Upon hearing my impossible goals of establishing world peace and ending all poverty, Jim essentially told me to start small. “You can’t save the whole world,” he said, “but you can change small parts of it.”
That’s what I need to do. Start small. I need to stop thinking about problems of international and global scales and instead focus on what I can do here in my country, in my state, in my city, in my neighborhood. And I think I know just the way to do it.
The more I learn about sustainability, the more I see a very big trend in the lack of sustainable societies. This trend is that every society or community that is not operating on a sustainable level generally lacks access to adequate education. Impoverished nations are impoverished because they cannot access education, and they cannot access education because they are impoverished. It’s a cycle. Likewise, with the United States, people who live in poorer areas generally do not have access to good education, and they cannot access good education because they have a lower income.

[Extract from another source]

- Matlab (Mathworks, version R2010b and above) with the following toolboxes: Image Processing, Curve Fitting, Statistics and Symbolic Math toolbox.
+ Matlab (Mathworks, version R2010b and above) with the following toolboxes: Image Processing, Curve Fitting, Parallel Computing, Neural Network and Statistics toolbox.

Furthermore and perhaps more disturbingly, education is not what it used to be. My little sister goes to the elementary school I attended for seven years. I used to have an hour for lunch and recess. She and her classmates now have about twenty minutes. They added an extra hour to the school day, and more days to the school year. She comes home and doesn’t know how to do her homework. Her class size is enormous. It makes me so sad, and I have always wondered if there is anything that can be done to change the way things are done in schools these days.
What if it were possible to change all that?

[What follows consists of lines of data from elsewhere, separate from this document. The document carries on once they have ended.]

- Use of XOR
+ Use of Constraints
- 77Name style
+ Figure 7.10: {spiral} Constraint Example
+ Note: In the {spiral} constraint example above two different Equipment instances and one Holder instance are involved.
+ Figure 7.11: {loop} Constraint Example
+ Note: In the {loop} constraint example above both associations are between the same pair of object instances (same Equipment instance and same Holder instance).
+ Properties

And what if I could change school curriculum so that kids are learning more sustainable practices and ideas that they need if they are going to inherit our planet? What if I could help school districts come up with fun ways to teach kids these sustainable practices?
What if I could help increase salaries for teachers and help convince the government that education needs more funding and – ?
Ah, well, there I go again on trying to solve a problem that’s way over my head.
Maybe this is my calling. Maybe it’s not.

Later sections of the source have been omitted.